--- THE RECORDS ---
^^^^
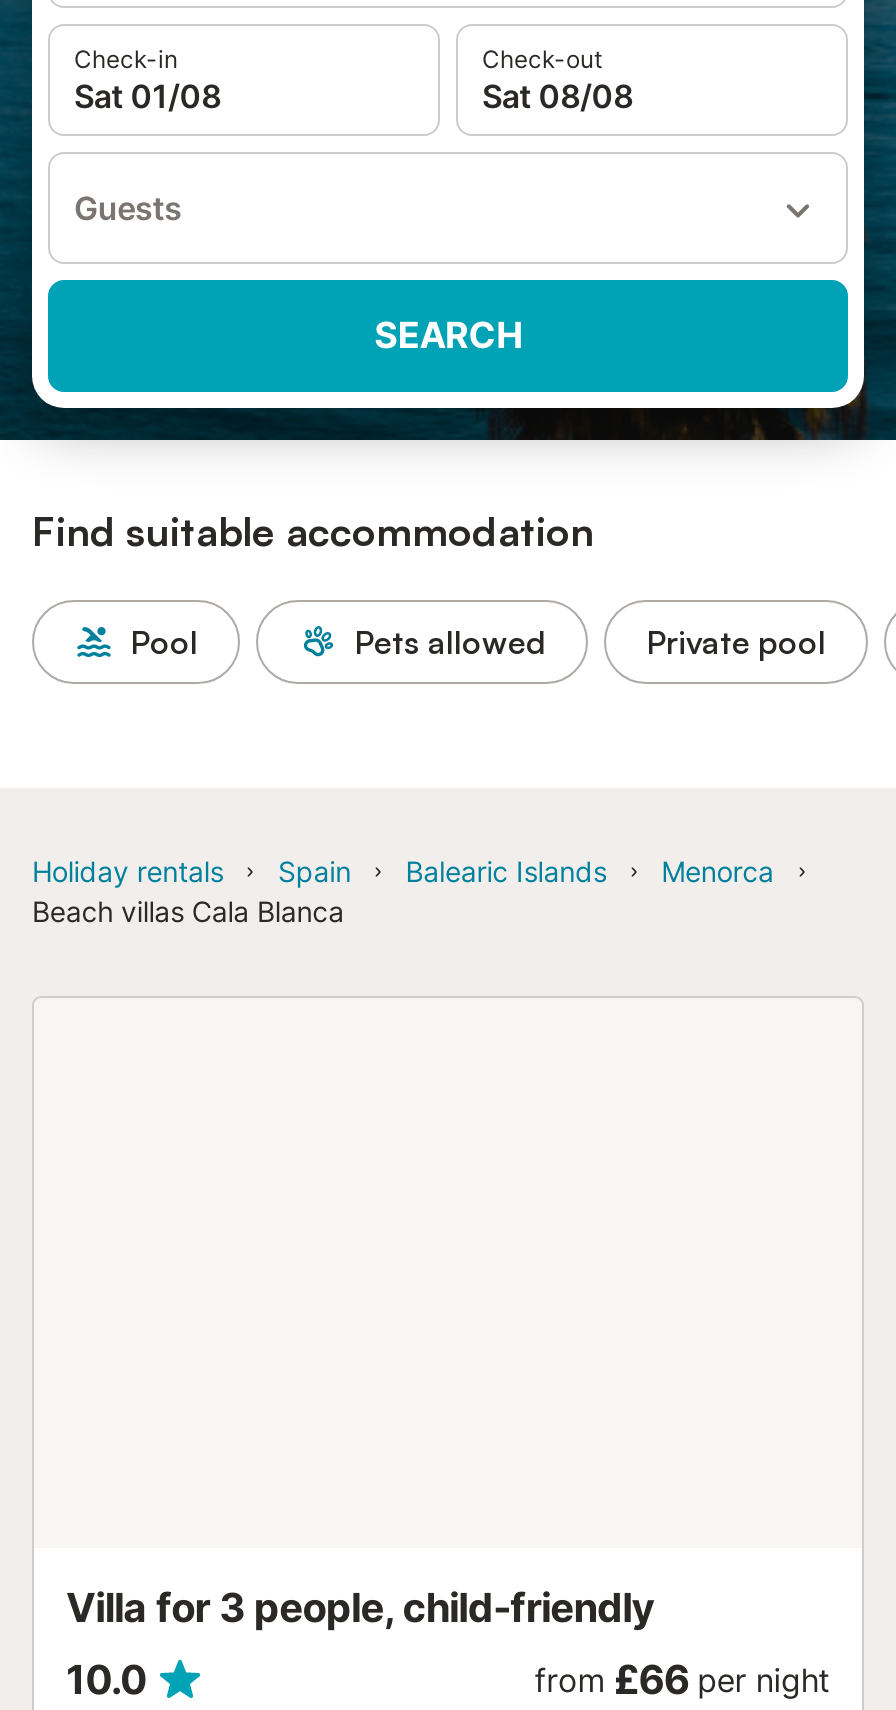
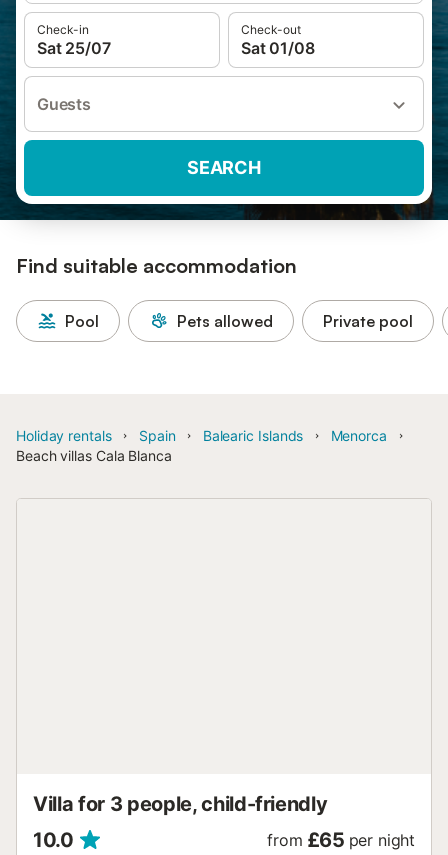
[74,76,221,116] Sat 01/08 -> [37,38,110,58] Sat 25/07
[482,76,633,116] Sat 08/08 -> [241,38,314,58] Sat 01/08
[535,1656,830,1704] from £66 per night -> [267,828,415,852] from £65 per night

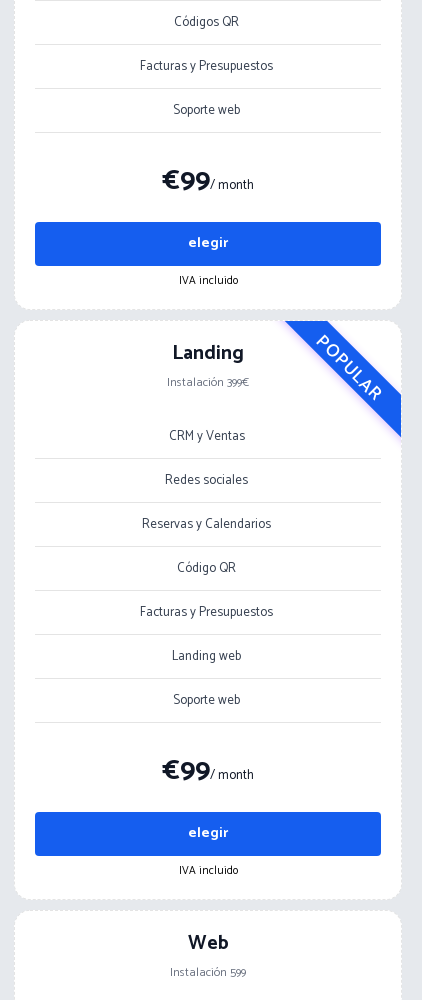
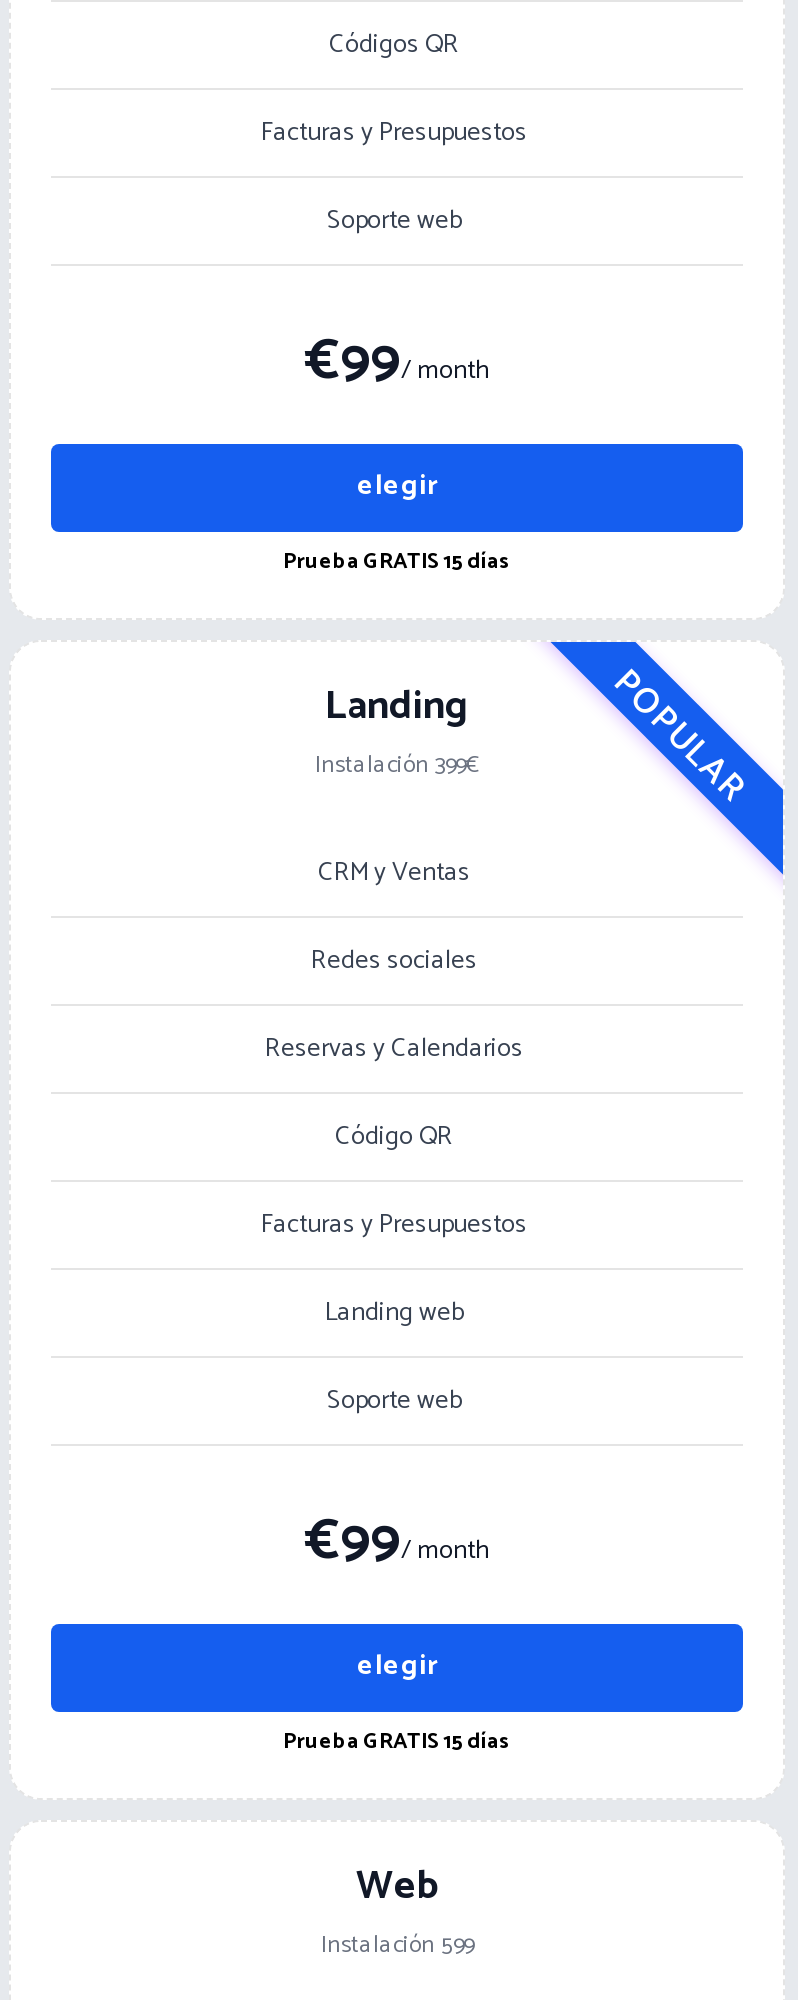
[178,272,238,290] IVA incluido -> [283,545,511,581] Prueba GRATIS 15 días
[178,862,238,880] IVA incluido -> [283,1725,511,1761] Prueba GRATIS 15 días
^^^^
--- EXERCISE DETAILS ---
Exactly as written, please copy out the whole set of records, skipping images.

--- RESPONSE TO THE TASK ---
[74,76,221,116] Sat 01/08 -> [37,38,110,58] Sat 25/07
[482,76,633,116] Sat 08/08 -> [241,38,314,58] Sat 01/08
[535,1656,830,1704] from £66 per night -> [267,828,415,852] from £65 per night

[178,272,238,290] IVA incluido -> [283,545,511,581] Prueba GRATIS 15 días
[178,862,238,880] IVA incluido -> [283,1725,511,1761] Prueba GRATIS 15 días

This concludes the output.